Exercise instructions
In this exercise, print only the lines of the records below from the one with "[186,345,255,358] participants ->" through the one with "[50,410,111,423] // Support: ->", inclusive. Pictures are not part of the copy.

──────────

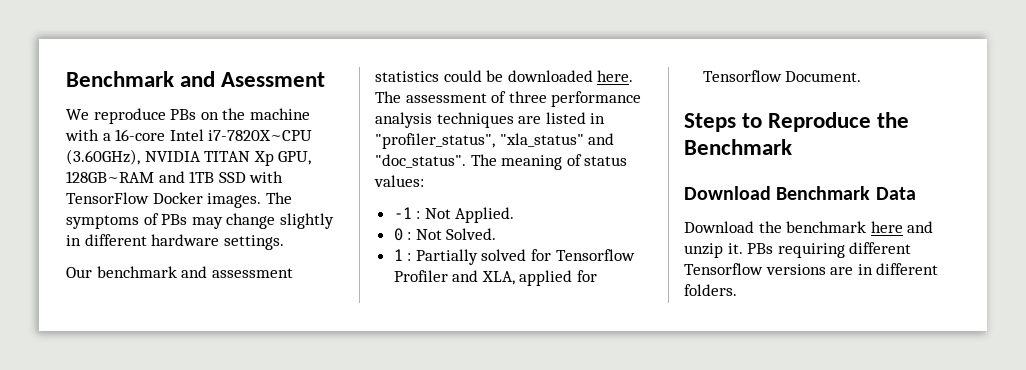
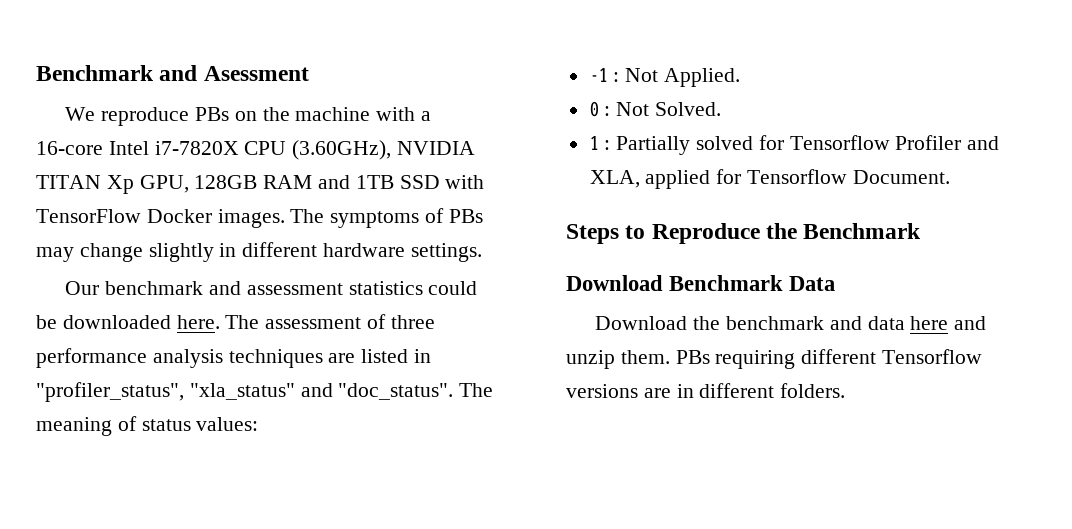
[208,130,313,141] i7-7820X~CPU -> [154,141,287,155] i7-7820X CPU
[66,171,154,183] 128GB~RAM -> [194,175,313,189] 128GB RAM
(867, 227) none -> [829,316,905,330] and data
[727,243,743,254] it. -> [620,350,670,364] them.

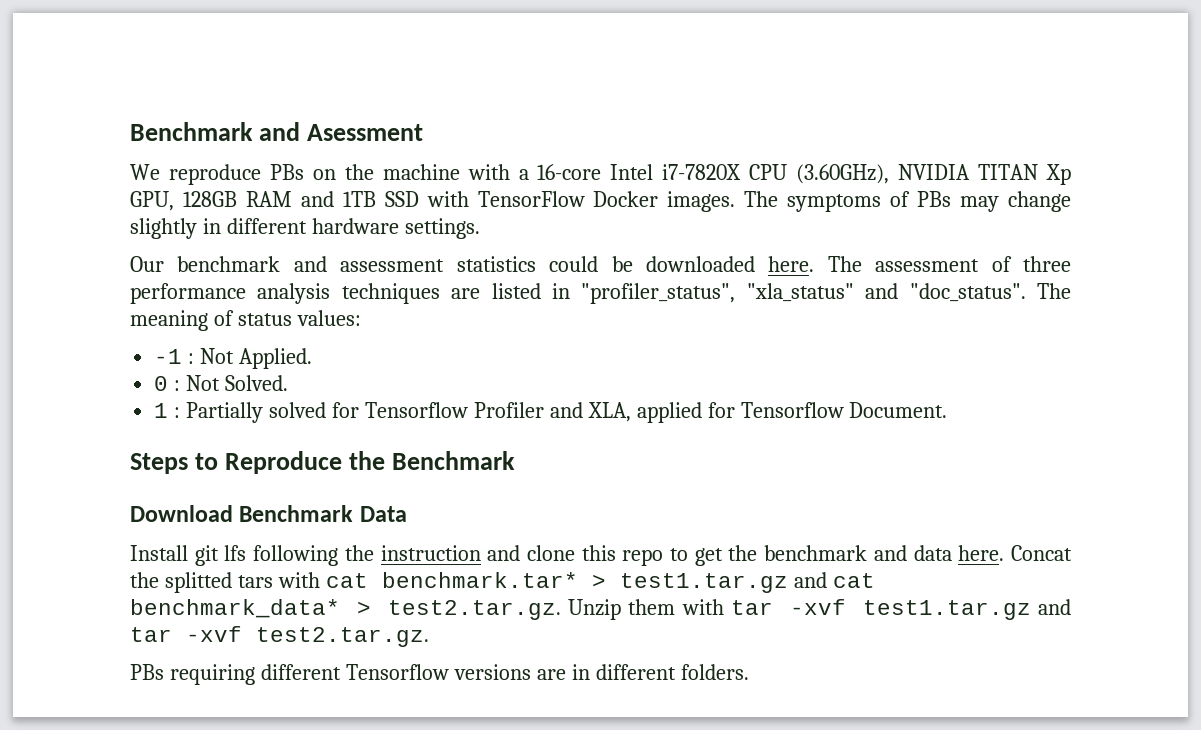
[595,316,987,330] [566,350,670,369] Download the benchmark and data here and unzip them. -> [130,545,1073,566] [130,572,875,593] [130,599,1071,620] [130,626,429,647] Install git lfs following the instruction and clone this repo to get the benchmark and data here. Concat the splitted tars with cat benchmark.tar* > test1.tar.gz and cat benchmark_data* > test2.tar.gz. Unzip them with tar -xvf test1.tar.gz and tar -xvf test2.tar.gz. //

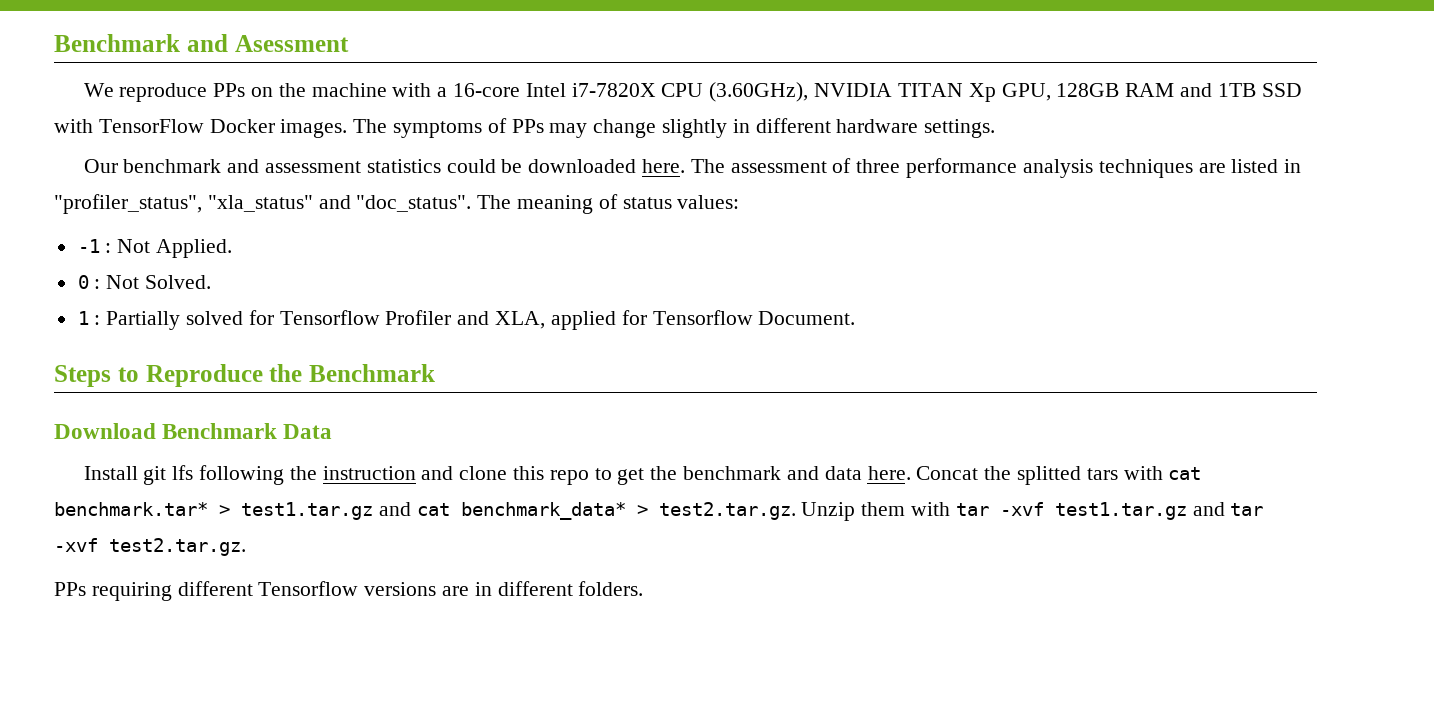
[269,164,304,180] PBs -> [213,83,246,97] PPs
[917,191,952,207] PBs -> [511,119,544,133] PPs
[130,664,164,680] PBs -> [54,582,86,596] PPs

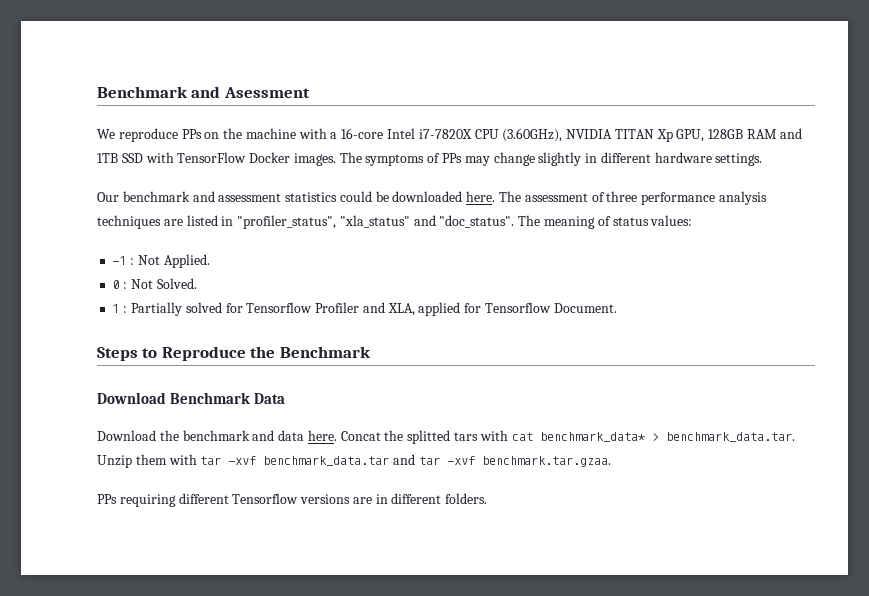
[83,465,645,485] Install git lfs following the instruction and clone this repo to get -> [97,430,156,441] Download
[54,502,450,520] benchmark.tar* > test1.tar.gz and cat -> (533, 436) none
[658,502,796,520] test2.tar.gz. -> [665,432,795,442] benchmark_data.tar.
[1054,502,1187,520] test1.tar.gz -> [263,456,390,466] benchmark_data.tar
[109,538,246,556] test2.tar.gz. -> [481,456,611,467] benchmark.tar.gzaa.

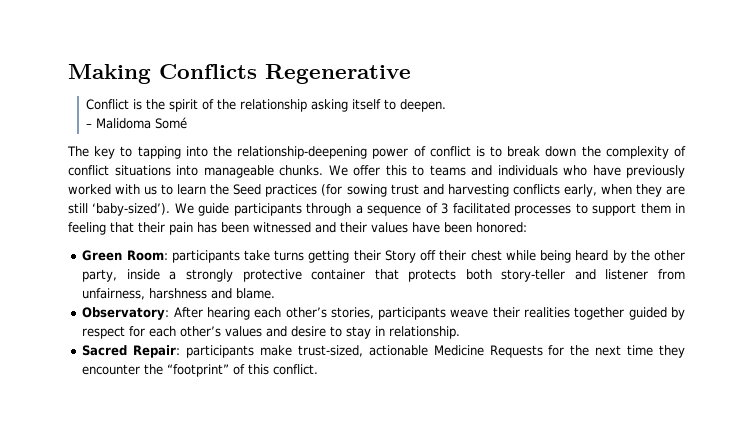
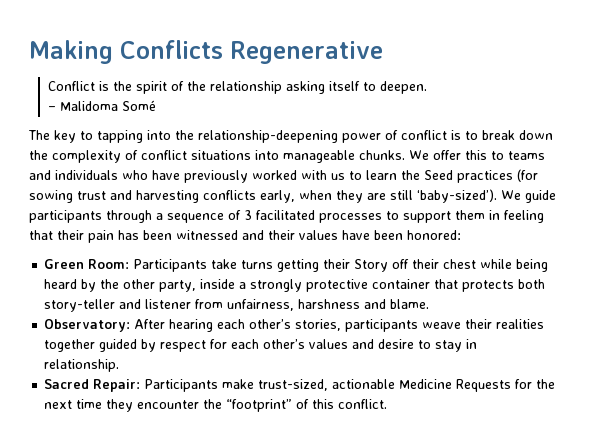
[171,250,240,263] participants -> [133,259,208,272] Participants
[186,345,255,358] participants -> [144,379,219,392] Participants

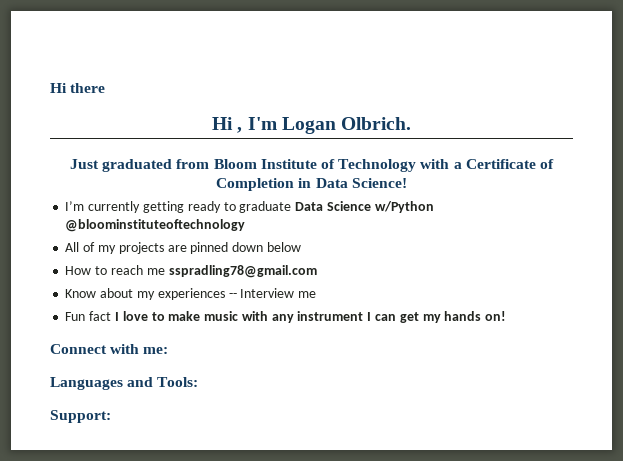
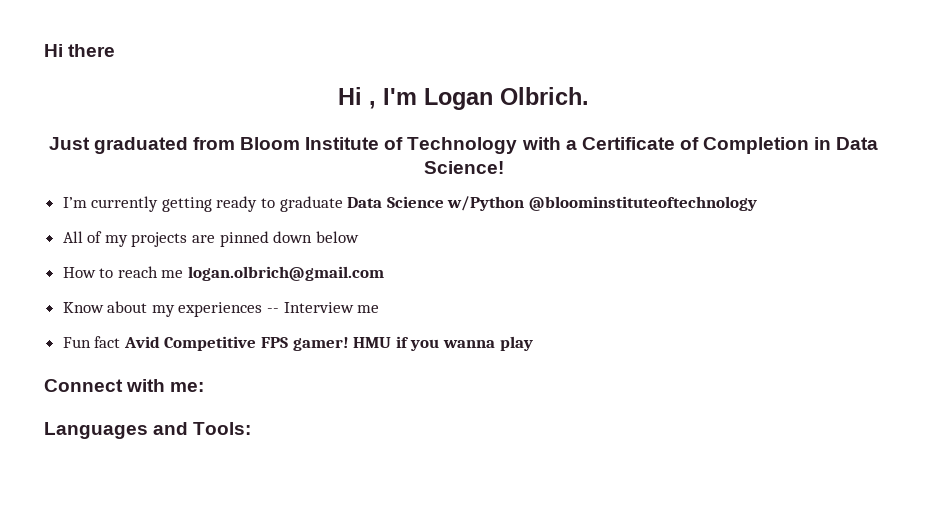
[168,265,317,278] sspradling78@gmail.com -> [188,266,385,281] logan.olbrich@gmail.com
[114,311,507,323] I love to make music with any instrument I can get my hands on! -> [123,336,533,351] Avid Competitive FPS gamer! HMU if you wanna play
[50,410,111,423] // Support: -> (252, 428) none

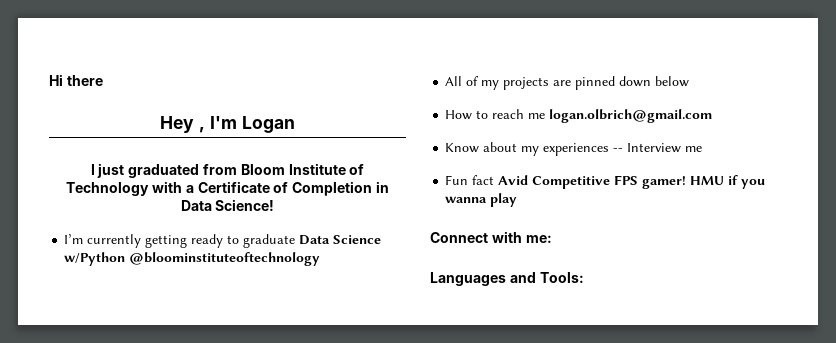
[338,87,362,105] Hi -> [160,116,195,133] Hey
[500,87,589,105] [48,137,90,150] Olbrich. // Just -> [90,163,125,178] // I just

──────────

Response area
[186,345,255,358] participants -> [144,379,219,392] Participants

[168,265,317,278] sspradling78@gmail.com -> [188,266,385,281] logan.olbrich@gmail.com
[114,311,507,323] I love to make music with any instrument I can get my hands on! -> [123,336,533,351] Avid Competitive FPS gamer! HMU if you wanna play
[50,410,111,423] // Support: -> (252, 428) none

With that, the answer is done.